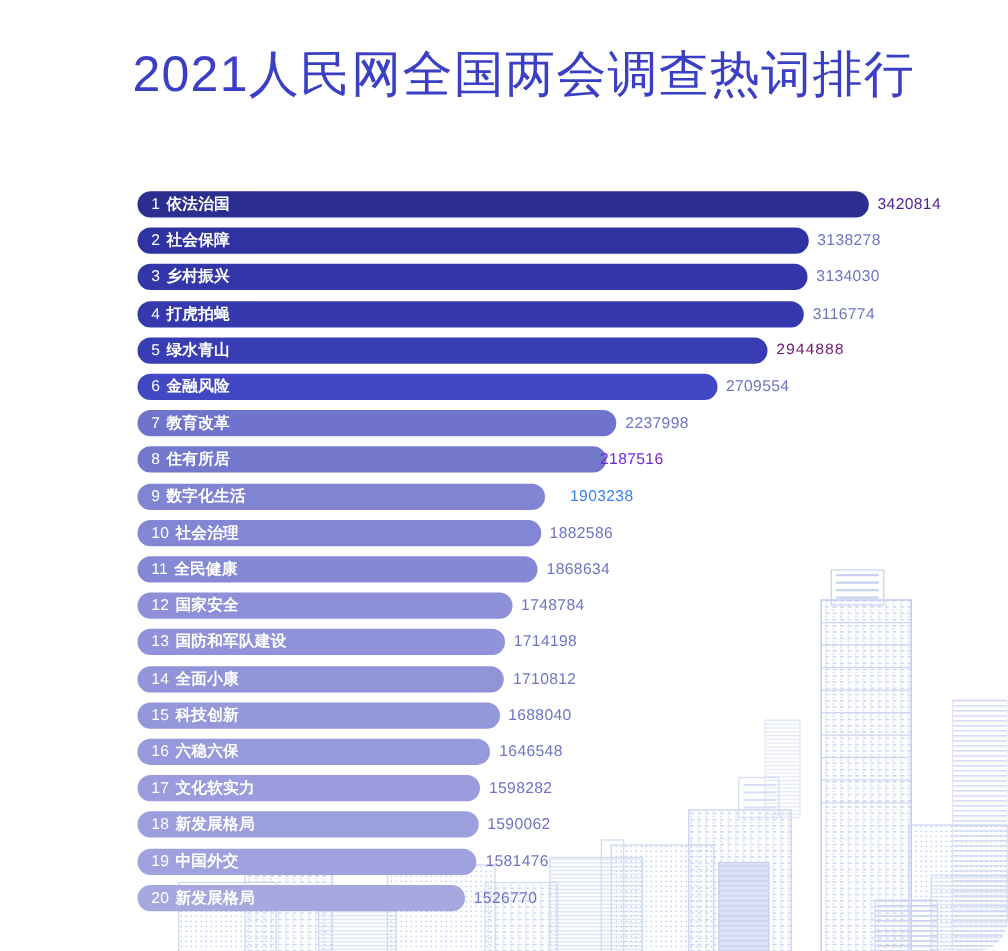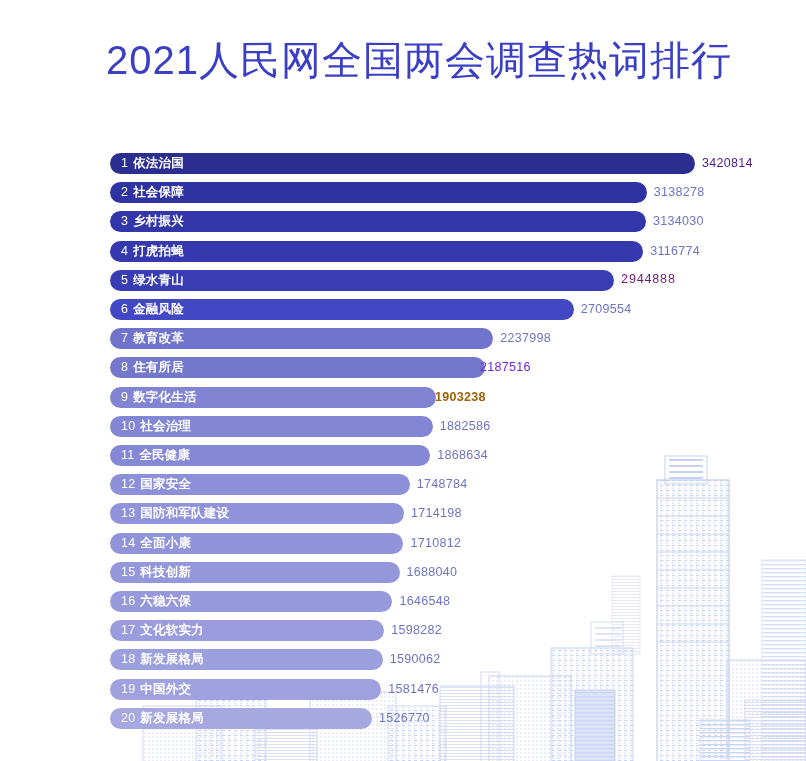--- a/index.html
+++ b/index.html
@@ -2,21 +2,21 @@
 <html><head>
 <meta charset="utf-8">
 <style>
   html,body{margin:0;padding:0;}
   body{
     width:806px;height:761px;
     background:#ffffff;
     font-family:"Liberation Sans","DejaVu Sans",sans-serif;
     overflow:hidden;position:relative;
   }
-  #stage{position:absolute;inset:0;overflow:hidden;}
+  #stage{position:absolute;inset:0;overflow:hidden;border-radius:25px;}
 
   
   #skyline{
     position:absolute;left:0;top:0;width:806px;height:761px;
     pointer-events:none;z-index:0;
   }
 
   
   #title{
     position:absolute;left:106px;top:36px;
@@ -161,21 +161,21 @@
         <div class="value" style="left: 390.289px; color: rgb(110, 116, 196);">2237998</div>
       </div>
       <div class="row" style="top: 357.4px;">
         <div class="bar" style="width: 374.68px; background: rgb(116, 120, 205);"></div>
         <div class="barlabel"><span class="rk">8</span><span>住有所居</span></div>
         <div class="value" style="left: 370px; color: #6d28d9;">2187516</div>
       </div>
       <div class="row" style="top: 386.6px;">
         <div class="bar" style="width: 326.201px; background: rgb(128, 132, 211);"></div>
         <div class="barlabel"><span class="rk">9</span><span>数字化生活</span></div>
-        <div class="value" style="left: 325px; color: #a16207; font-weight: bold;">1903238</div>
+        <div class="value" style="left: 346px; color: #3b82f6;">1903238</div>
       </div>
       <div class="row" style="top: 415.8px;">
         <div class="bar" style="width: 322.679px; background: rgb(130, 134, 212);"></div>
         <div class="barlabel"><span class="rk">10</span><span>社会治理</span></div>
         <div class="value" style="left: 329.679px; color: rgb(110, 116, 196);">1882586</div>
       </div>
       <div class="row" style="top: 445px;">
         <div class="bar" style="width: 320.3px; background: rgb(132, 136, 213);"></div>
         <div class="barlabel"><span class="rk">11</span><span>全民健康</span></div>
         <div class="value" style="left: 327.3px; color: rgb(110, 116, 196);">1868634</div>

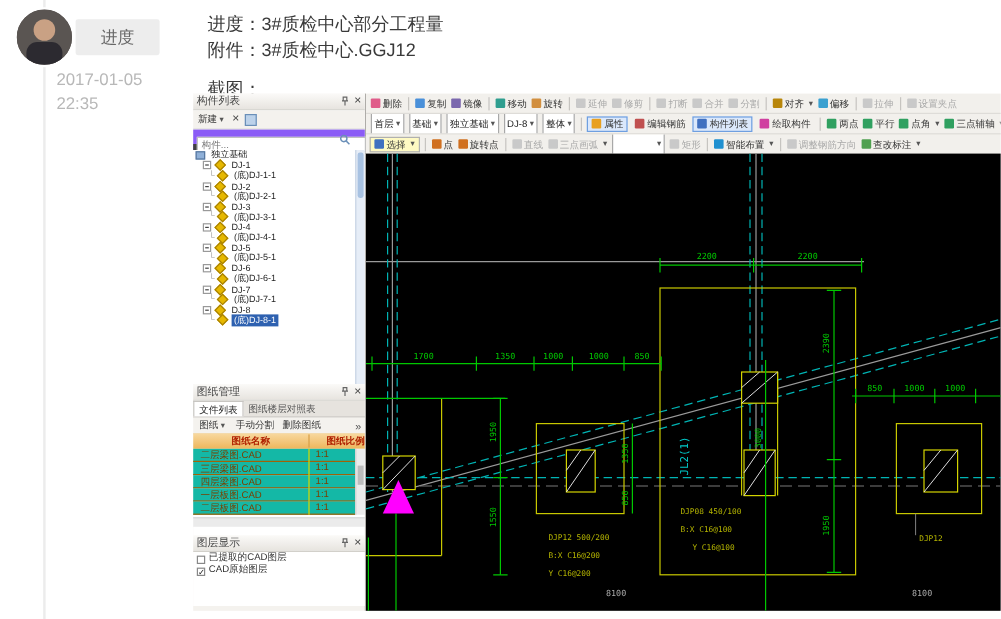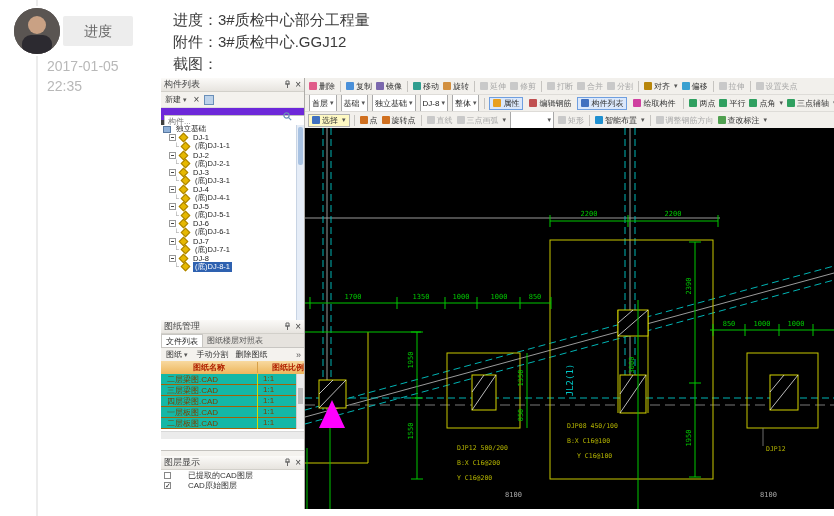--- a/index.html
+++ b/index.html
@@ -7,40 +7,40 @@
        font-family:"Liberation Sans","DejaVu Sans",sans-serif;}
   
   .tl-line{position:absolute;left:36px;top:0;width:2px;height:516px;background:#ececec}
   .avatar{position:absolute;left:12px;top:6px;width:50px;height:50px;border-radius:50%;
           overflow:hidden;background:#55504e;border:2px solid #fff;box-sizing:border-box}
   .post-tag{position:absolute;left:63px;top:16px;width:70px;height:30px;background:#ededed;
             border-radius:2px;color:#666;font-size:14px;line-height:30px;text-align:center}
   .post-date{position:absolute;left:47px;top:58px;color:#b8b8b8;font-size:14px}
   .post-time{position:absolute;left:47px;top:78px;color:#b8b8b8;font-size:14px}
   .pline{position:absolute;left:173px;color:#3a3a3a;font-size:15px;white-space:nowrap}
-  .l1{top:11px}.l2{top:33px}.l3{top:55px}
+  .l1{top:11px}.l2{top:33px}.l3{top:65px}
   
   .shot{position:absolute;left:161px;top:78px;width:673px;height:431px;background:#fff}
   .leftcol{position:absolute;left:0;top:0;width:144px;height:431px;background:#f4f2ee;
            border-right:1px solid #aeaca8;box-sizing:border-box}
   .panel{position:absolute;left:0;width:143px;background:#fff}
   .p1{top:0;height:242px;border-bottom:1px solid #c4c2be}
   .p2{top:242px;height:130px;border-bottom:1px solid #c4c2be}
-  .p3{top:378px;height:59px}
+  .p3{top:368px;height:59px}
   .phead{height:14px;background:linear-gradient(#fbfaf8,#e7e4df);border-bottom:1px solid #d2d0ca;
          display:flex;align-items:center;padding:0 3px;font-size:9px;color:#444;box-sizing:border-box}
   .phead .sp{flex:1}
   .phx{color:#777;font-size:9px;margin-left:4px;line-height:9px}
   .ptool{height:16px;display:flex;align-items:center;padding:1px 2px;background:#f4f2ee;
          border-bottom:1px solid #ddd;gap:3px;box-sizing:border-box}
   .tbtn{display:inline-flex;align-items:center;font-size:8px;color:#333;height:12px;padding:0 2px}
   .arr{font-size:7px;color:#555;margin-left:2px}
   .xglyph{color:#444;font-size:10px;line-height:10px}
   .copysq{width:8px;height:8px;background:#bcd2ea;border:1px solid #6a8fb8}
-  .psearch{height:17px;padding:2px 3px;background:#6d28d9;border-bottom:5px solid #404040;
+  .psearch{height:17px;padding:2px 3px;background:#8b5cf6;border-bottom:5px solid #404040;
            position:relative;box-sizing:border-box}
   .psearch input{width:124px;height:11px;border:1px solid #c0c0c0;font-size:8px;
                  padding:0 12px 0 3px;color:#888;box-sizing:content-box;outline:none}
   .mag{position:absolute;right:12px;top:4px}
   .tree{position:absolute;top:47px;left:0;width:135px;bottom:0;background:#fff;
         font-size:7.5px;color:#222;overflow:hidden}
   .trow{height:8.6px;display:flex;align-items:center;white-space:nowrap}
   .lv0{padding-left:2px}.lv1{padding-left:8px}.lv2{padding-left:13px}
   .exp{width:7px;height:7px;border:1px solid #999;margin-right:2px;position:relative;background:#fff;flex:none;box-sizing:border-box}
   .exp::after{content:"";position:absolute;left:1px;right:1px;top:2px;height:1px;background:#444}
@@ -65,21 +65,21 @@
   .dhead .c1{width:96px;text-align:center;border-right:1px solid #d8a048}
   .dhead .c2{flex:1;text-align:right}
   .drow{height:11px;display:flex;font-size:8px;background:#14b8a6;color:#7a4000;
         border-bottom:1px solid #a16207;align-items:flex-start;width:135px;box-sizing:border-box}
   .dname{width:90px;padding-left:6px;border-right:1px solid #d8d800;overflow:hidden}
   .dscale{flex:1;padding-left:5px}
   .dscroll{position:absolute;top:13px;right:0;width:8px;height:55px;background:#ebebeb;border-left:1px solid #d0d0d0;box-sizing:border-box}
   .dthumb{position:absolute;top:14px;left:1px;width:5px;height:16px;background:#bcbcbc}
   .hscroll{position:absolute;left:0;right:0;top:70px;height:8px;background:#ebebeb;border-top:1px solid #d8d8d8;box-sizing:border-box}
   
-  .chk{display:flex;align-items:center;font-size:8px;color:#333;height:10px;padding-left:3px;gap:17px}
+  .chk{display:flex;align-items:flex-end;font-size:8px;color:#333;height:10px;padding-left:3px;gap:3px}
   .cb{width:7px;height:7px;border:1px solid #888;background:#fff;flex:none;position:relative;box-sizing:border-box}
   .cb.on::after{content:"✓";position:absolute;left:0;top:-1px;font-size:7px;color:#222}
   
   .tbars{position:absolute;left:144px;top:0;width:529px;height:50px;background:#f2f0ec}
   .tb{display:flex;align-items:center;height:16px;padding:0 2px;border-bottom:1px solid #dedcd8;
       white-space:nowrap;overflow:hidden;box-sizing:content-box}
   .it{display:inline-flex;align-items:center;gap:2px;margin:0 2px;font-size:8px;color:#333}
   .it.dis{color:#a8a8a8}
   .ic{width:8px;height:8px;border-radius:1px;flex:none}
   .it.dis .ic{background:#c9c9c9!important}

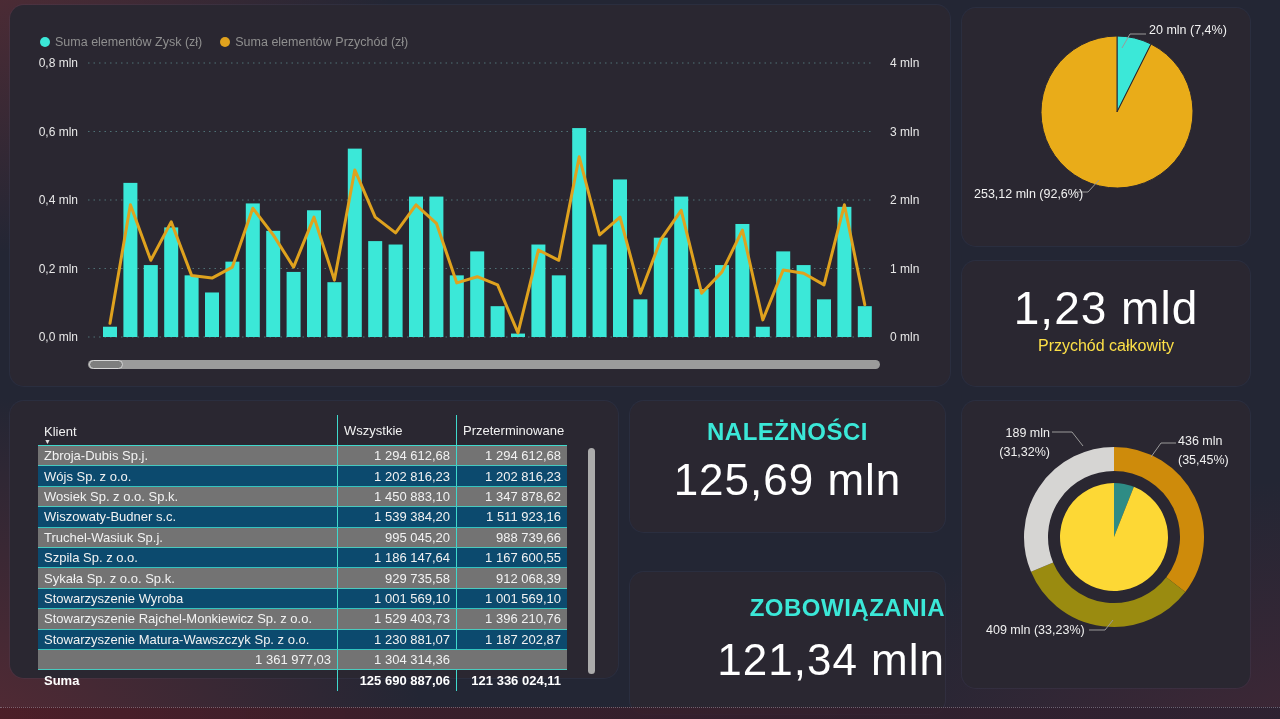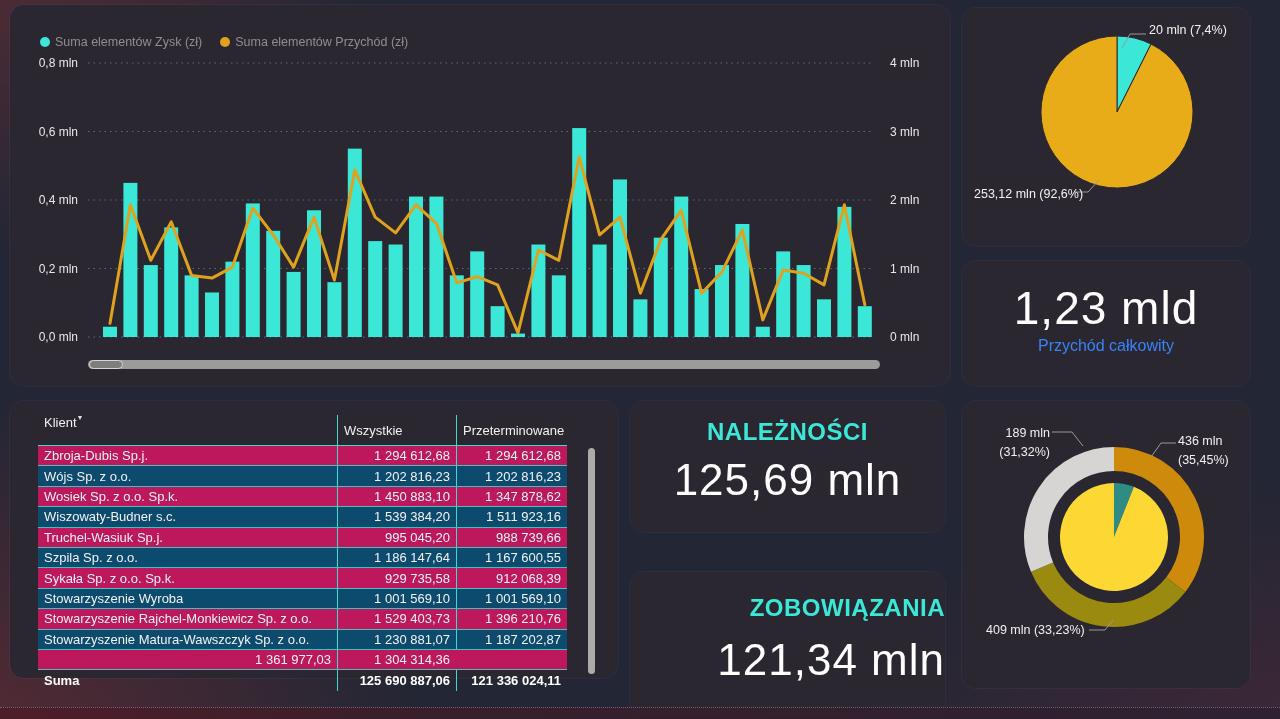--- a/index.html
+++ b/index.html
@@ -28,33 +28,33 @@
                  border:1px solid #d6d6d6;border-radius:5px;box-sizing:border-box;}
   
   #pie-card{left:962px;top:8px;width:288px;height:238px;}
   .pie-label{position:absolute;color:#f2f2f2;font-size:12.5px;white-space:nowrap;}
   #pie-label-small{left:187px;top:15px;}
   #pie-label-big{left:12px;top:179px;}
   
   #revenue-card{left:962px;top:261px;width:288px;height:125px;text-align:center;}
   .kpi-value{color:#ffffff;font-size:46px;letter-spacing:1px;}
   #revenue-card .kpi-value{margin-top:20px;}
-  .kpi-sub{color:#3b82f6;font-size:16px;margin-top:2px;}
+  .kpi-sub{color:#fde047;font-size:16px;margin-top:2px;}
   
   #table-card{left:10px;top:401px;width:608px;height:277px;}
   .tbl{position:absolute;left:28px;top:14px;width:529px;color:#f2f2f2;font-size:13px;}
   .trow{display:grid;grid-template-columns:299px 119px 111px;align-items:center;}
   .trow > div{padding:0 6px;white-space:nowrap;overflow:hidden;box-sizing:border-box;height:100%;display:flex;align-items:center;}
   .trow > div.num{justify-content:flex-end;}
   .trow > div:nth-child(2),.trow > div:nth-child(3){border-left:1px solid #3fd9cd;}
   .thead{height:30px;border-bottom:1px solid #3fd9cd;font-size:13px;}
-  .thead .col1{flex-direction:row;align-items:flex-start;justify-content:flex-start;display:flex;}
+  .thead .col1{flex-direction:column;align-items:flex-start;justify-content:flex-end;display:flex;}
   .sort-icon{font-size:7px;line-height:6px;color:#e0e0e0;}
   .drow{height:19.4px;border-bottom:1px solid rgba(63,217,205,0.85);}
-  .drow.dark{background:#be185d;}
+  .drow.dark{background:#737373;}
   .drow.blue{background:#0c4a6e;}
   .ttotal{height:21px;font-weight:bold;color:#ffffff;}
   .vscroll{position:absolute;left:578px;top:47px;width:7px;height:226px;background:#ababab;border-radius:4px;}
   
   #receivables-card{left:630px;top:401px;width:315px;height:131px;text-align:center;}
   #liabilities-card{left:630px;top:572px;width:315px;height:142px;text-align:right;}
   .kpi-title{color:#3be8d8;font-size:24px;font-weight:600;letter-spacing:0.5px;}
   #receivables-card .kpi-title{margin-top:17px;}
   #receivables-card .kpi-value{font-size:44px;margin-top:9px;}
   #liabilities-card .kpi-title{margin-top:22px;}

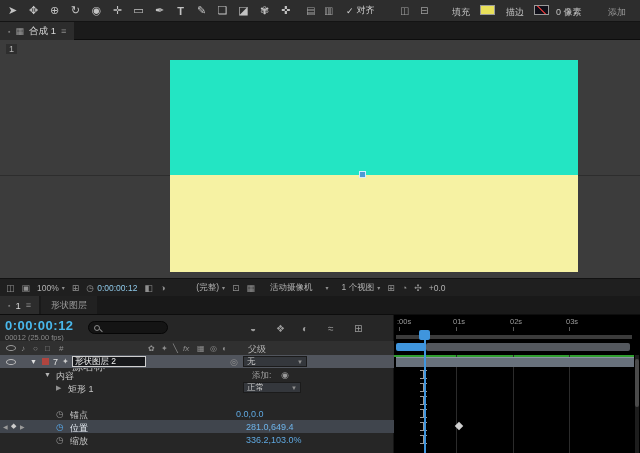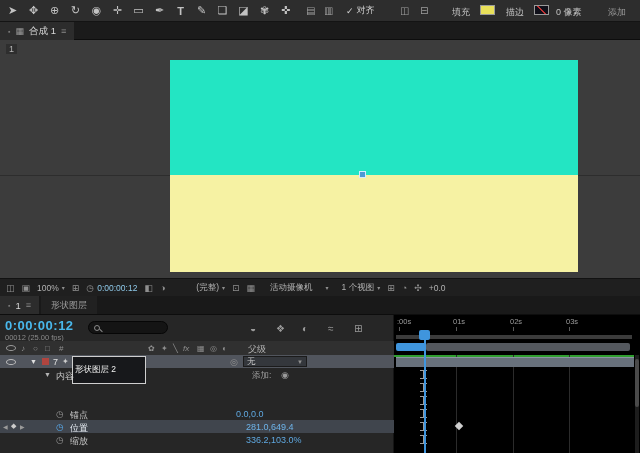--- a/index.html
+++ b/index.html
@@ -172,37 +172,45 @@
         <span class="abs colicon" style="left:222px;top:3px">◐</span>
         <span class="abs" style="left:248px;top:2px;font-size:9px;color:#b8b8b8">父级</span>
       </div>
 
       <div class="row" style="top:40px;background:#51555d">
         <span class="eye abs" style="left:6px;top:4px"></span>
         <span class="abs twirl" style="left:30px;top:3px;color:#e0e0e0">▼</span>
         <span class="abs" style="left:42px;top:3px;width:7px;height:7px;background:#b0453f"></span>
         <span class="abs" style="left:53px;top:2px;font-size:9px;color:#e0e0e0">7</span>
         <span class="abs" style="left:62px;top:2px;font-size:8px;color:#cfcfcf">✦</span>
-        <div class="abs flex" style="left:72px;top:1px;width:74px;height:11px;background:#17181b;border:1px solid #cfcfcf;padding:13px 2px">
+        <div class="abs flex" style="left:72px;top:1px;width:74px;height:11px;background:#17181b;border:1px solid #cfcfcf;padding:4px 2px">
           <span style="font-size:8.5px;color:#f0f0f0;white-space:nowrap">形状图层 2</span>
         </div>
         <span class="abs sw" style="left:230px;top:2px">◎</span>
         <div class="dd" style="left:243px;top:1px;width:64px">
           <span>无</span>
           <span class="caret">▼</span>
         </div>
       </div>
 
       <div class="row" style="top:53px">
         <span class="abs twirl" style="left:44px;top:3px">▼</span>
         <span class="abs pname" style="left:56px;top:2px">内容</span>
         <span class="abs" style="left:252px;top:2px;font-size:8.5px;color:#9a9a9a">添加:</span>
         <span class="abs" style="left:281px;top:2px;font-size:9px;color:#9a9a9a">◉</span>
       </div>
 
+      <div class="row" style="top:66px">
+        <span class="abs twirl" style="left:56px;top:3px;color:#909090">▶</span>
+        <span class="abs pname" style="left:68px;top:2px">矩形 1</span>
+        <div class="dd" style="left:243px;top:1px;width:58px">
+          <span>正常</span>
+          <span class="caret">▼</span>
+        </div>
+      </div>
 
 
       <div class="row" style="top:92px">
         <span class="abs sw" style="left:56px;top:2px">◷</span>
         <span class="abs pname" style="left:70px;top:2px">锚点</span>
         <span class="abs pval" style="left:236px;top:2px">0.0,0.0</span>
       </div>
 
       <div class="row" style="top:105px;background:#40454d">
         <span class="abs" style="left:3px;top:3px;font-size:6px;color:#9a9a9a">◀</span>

• About this task
Which lines of the data hold the string "inset"? Return each of them.

• The completed task
-  #stage{position:absolute;inset:0;overflow:hidden;}
+  #stage{position:absolute;inset:0;overflow:hidden;border-radius:25px;}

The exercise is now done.